Inbound Traffic
It seems like the threat you are concerned about is "hacking", which I will interpret in this case as "exploitation of locally running network services by malicious actors".
If this is your threat model, and we disregard out other privacy/security implications and potential benefits of using a VPN, I suspect the VPN has little to offer in this case.
First off, if your public address is known to an adversary, and you do not have any public-facing network services or they are firewalled off, the above threat model is effectively mitigated. Full stop. Any unwarranted traffic inbound to your device should be silently dropped with no effect to you*. If you are behind a network firewall (possibly providing NAT), you have even less to worry about, since stray traffic will not reach your device unless you have specifically enabled port forwarding (or UPnP is enabled)**.
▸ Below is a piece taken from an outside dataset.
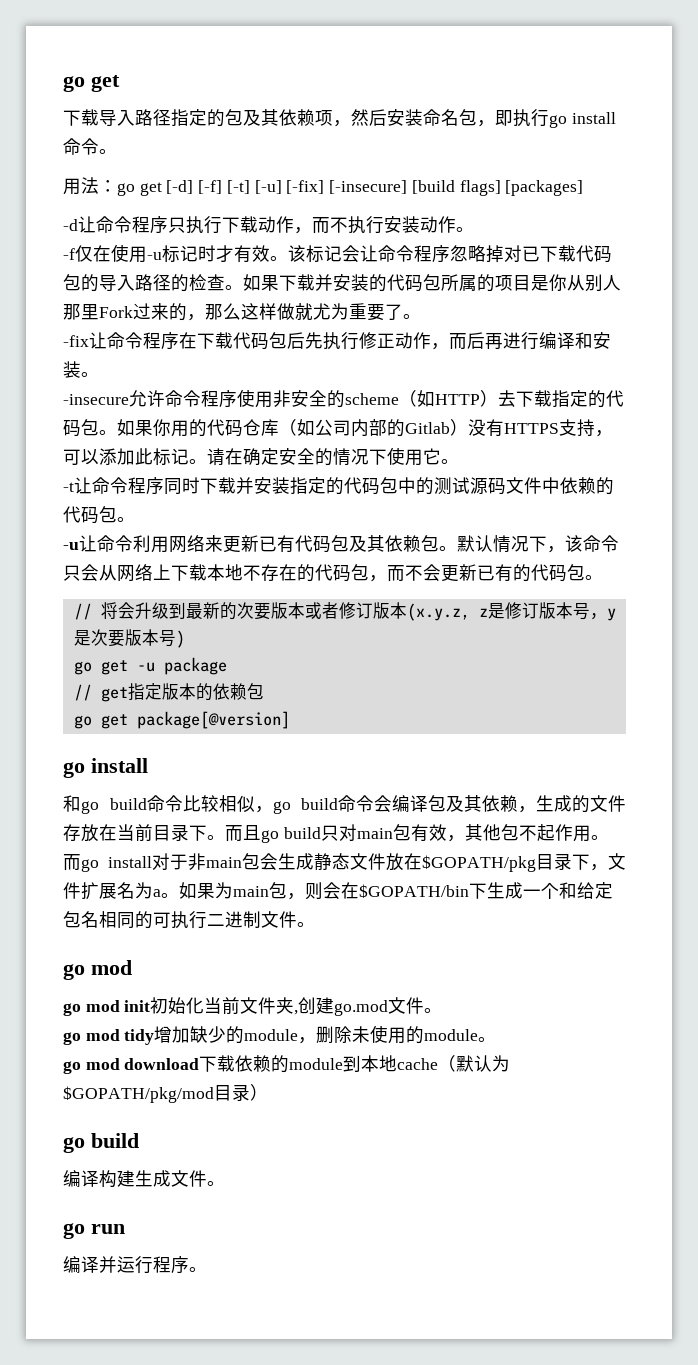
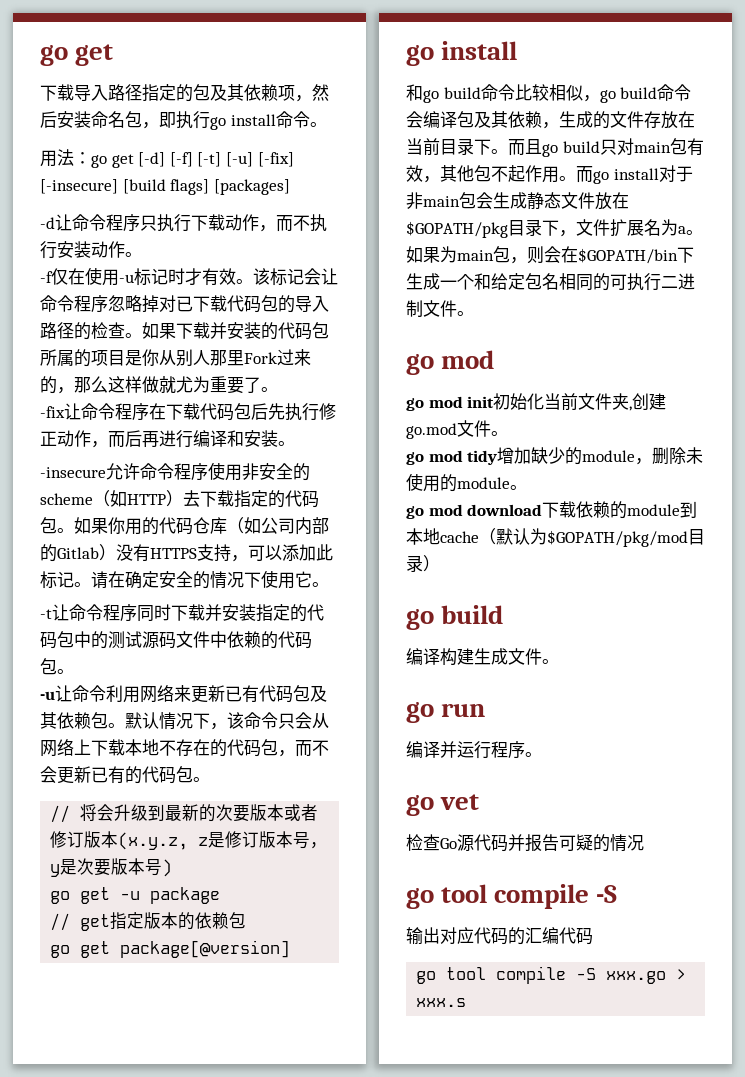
+ go vet
+ 检查Go源代码并报告可疑的情况
+ go tool compile -S
+ 输出对应代码的汇编代码
+ go tool compile -S xxx.go > xxx.s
So, a VPN doesn't help much with inbound traffic if you already have a firewall that denies by default. Unless you have specifically requested/configured it, a commercial VPN service is not going to allow public traffic to be sent to your device. That said, if the VPN provider is compromised, malicious actors could use the VPN as a channel to reach your device even while on your private network. But again, with a firewall, such inbound attacks are likely null and void.
Outbound Traffic
In the case I am interpreting your question incorrectly, and you mean traffic to the VPN instead of from the VPN, there could be an advantage to only allowing outbound traffic across a VPN. A likely scenario is that you are using untrusted public WiFi, perhaps in an airport. While the modern internet over HTTPS is fairly secure against MitM attacks, there are still privacy ramifications of using a public network. Modern devices are also very noisy, and could unintentionally reveal information about you or your devices that could result in privacy issues or compromise. For example, look into the tool Responder, which targets Windows devices on the same network by responding to queries they automatically make, sometimes without prompt from the user. To prevent your computer from leaking more information to the network than necessary, you can indeed lock down all outbound traffic to a VPN adapter. Example below with iptables
(although any firewall should suffice):
# Name of VPN network adapter
VPN_IF=tun0
VPN_SERVER=1.2.3.4
VPN_PORT=1194
# Allow inbound connections related to things you initiate on any interface
iptables -A INPUT -m conntrack --ctstate RELATED,ESTABLISHED -j ACCEPT
# Allow loopback
iptables -A INPUT -i lo -j ACCEPT
iptables -A OUTPUT -o lo -j ACCEPT
# Allow all out to VPN
iptables -A OUTPUT -o $VPN_IF -j ACCEPT
# Assuming UDP
iptables -A OUTPUT -p udp --dport $VPN_PORT -d $VPN_SERVER -j ACCEPT
# Allow DHCP
iptables -A OUTPUT -p udp --dport 67 -j ACCEPT
iptables -A INPUT -p udp --dport 68 -j ACCEPT
# Default drop the rest
iptables -A INPUT -j DROP
iptables -A OUTPUT -j DROP
That should do it. Note you may need to make changes specific to your scenario. If your VPN configuration uses a hostname for the VPN server instead of an IP address, you will need to allow DNS outbound too. You also may need to allow multiple IP addresses if the server resolves to more than one address.
* Ignoring the possibility of a bug in the kernel firewall code.
** A vulnerability in your edge router/firewall would remove any of this possible protection.